Tuesday, November 28, 2017

What if the housing crisis is caused by too much growth?

What if the housing crisis is caused by too much growth?

Supes hearing shows that affordable housing numbers are cooked, the crisis isn't getting better -- and part of the problem is too many tech offices
The Board of Supes Land Use Committee heard the latest on the housing crisis today, in the form of data showing how far out of whack the balance between market-rate and affordable housing is. And in the process, we learned a few things – and heard Sup. Sandra Lee Fewer make one of the most important comments I’ve heard out of City Hall in a while.
Sup. Sandra Lee Fewer made the key point about the housing crisis
Fewer dared to challenge the official planning orthodoxy of decades, and ask: Is it possible that we grew and are growing too fast?
But first, the numbers.
The Planning Department presented a series of slides (you can get more details here) showing that over the past decade, about 21 percent of the new housing that’s been built is affordable. That’s about what we are going to see going forward, the department said.
Now: 21 percent is way, way less than we need (the city’s own General Plan calls for closer to 60 percent to meet the real workforce housing needs). But it doesn’t sound so bad – as long as you don’t dig a lot deeper.
The total number includes the number of new affordable units, plus the number of units the city has bought or otherwise taken off the private market – minus the number of rent-controlled units lost to evictions and speculation.
The loss is a big number: 4,182 units, which is almost certainly an underestimate, since it doesn’t include apartments where tenants were bought out and those buyouts were never reported.
But included in the plus-side figure is some 3,483 units of public housing that have been renovated.
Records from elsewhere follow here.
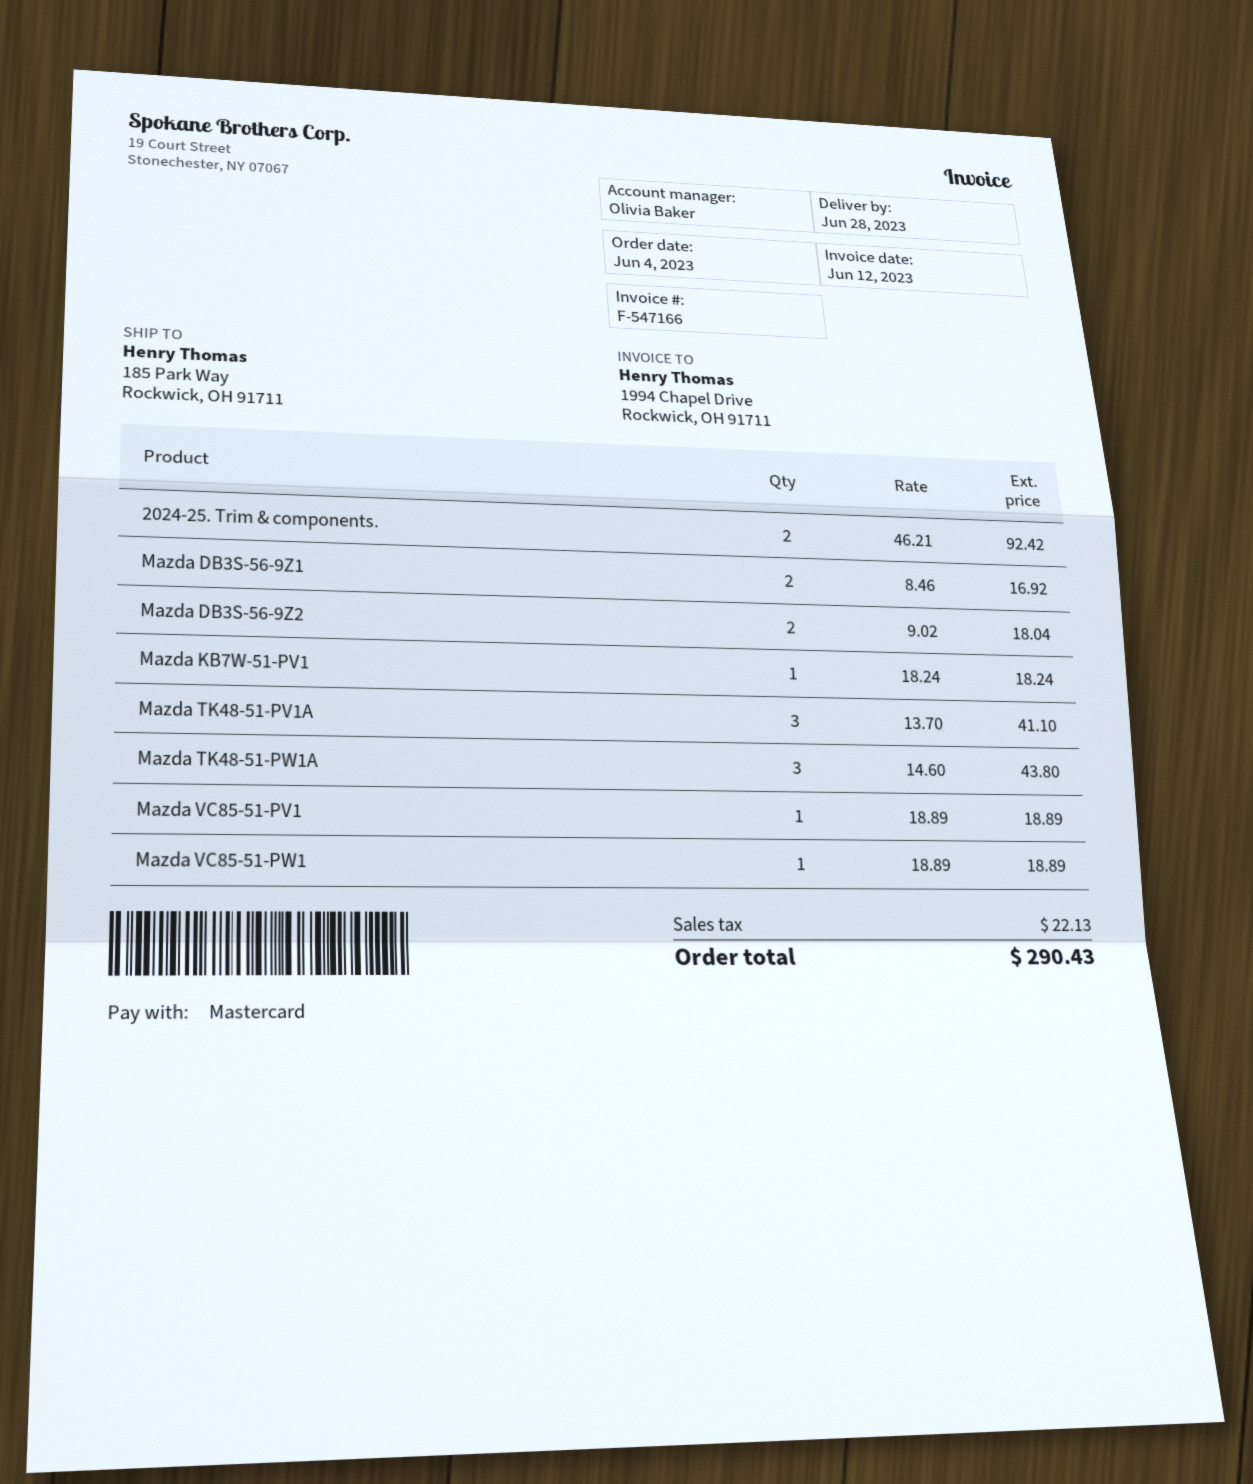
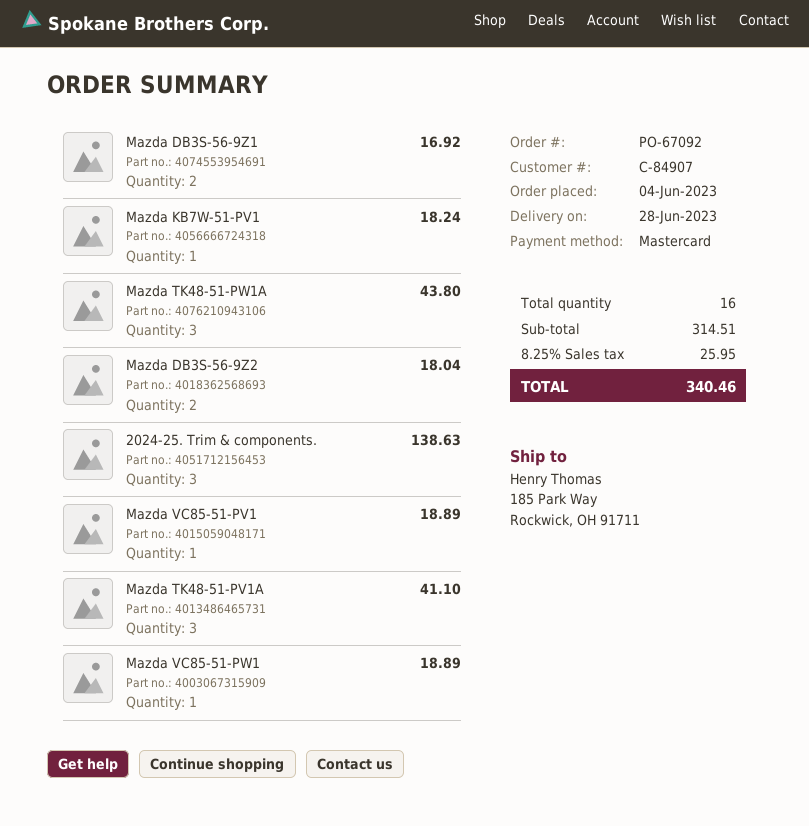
2024-25. Trim & components.: 2 for 92.42 -> 3 for 138.63
tax: 22.13 -> 25.95
total: 290.43 -> 340.46

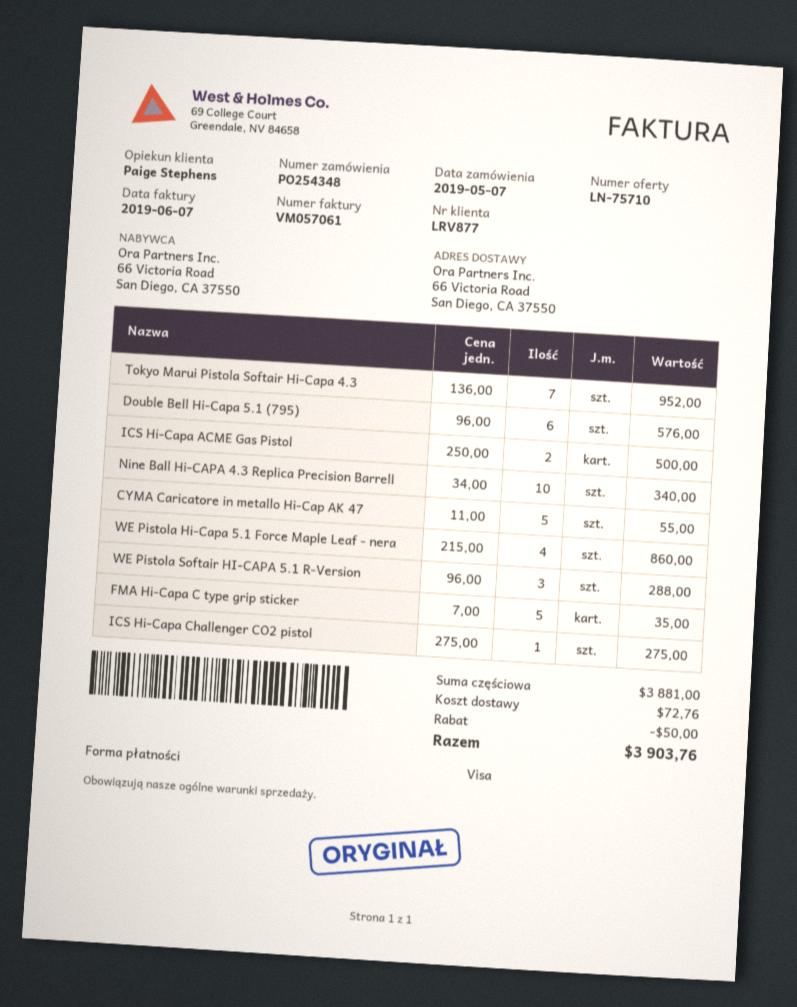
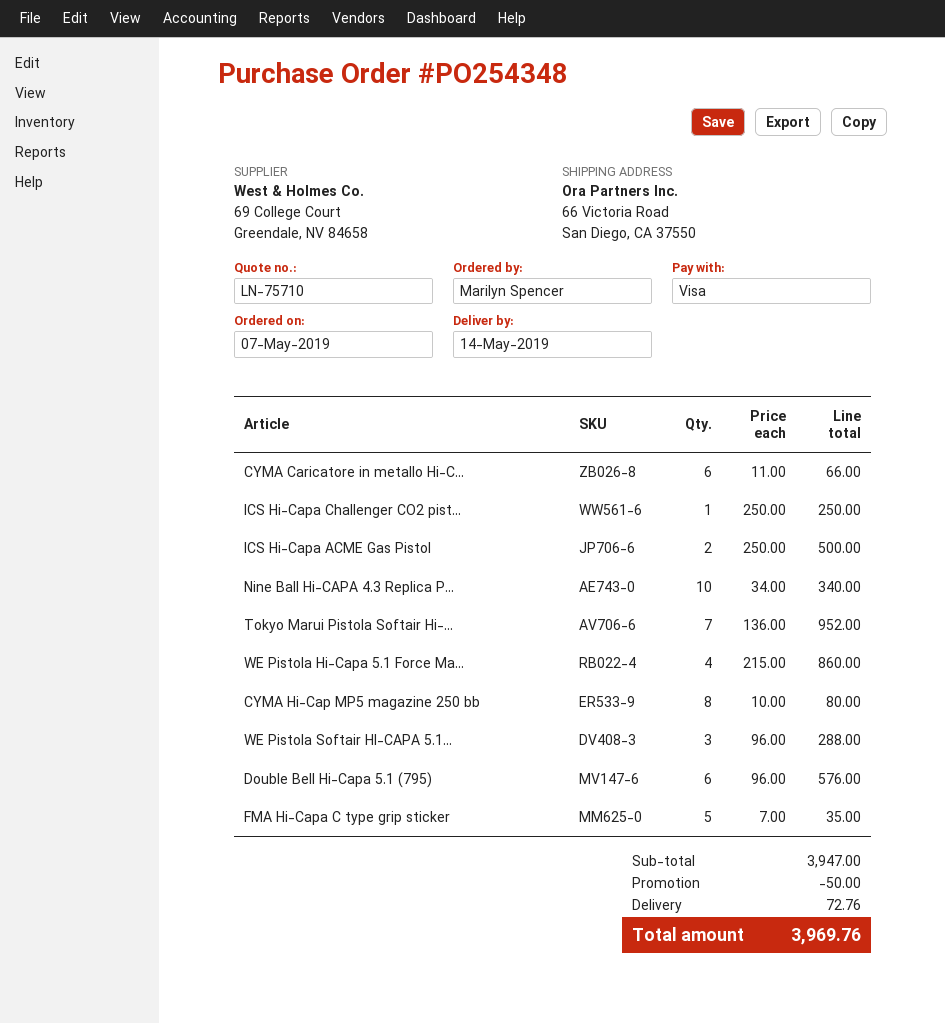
CYMA Caricatore in metallo Hi-Cap AK 47: 5 x 11.00 = 55.00 -> 6 x 11.00 = 66.00
ICS Hi-Capa Challenger CO2 pistol: 1 x 275.00 = 275.00 -> 1 x 250.00 = 250.00
CYMA Hi-Cap MP5 magazine 250 bb: none -> 8 x 10.00 = 80.00
subtotal: 3881.00 -> 3947.00
total: 3903.76 -> 3969.76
Good thing that the city is fixing up public housing, but as Sup. Aaron Peskin pointed out, that’s not new affordable housing. That’s existing affordable housing that we have repaired.
Some of those units, the department said, were in such bad shape they weren’t habitable, and again, it’s great they’re fixed up. But those should have been added in the past to the minus side; at this point, they are not new affordable housing.
If you take those out, by my math the total percentage of affordable housing drops to about 13 percent.
So why are they even included in the first place? Sup. Jane Kim explained that the Mayor’s Office insisted on it as part of a compromise that allowed the supes to hold hearings on the housing balance in the first place. “It was a political deal,” she said. 
The mayor, I gather, didn’t want the numbers to look as bad as they are.
The  Board’s data shows that 497 apartments were taken out of the affordable housing stock in the past two years when landlords bought-out tenants instead of evicting them. That, of course, only includes the past two years; before that, buyouts weren’t recorded. And many still aren’t.
Then, housing activist Calvin Welch noted, you really have to consider the 10,000 apartments that have been turned into short-term rentals with . Since the city counts about 8,816 affordable units added to the housing stock, the  figures put us way, way in the red. This is clearly not a sustainable situation.
The planners pointed to a few factors that have created this situation – and, in a remarkable nod to economic reality, one of the slides showed that a big part of the problem is the demand side, not the supply side. The city, and the region, have seen a huge influx of people making very high salaries; in fact, while the price of housing rose 98 percent, the total income in the city rose about 90 percent.
But as Fewer notes, those pay hikes didn’t trickle down to most local workers. Cops, teachers, and other city workers – the people who make the city function every day – saw about two percent pay hikes. Most of the new income came, she said, from “imported workers.”
Sup. Jane Kim – again, moving away from modern market orthodoxy, promoted by the Mayor’s Office and City Planning Department, argued that housing should be “fully regulated” and not seen as a commodity that can generate great wealth. “If you want to make a ton of money, don’t go into housing,” she said.
That was refreshing.
Fewer was even more refreshing.
“I am looking at these charts and it looks like we are making the problem worse,” she said. “Not everyone in the city is making more money. We are importing people who are displacing people. If we continue to build office buildings we are always going to be here.
“I don’t know who is going to teach your children, who is going to protect our streets?”
She asked the Planning Department: Does planning even use the housing balance to approve or disapprove projects (short answer: No).
Then she asked the question that so many city officials never even discuss:
“What if we just stopped building office space to attract high-wage workers who are imported by companies that don’t hire San Franciscans?”
What if we really looked at the demand for housing as much as we look at the supply of housing? What if we said: The Twitter Tax Break, the ongoing approval of office buildings, the conversion of industrial space to tech offices … what if that was all a mistake? What if we need to slow down the job growth, since much of it doesn’t, and never did, benefit existing unemployed San Franciscans?
The question, of course, was never answered. The Mayor’s Office and the Planning Department define growth as the city’s top economic development goal.
But if you look around at the misery we heard over and over at the hearing, the endless stories of long-time San Franciscans who are getting evicted, tossed out of their communities, their lives destroyed by the greed that comes with uncontrolled growth … you could easily get the message that the Mayor’s Office and the Planning Department are badly, brutally, painfully wrong.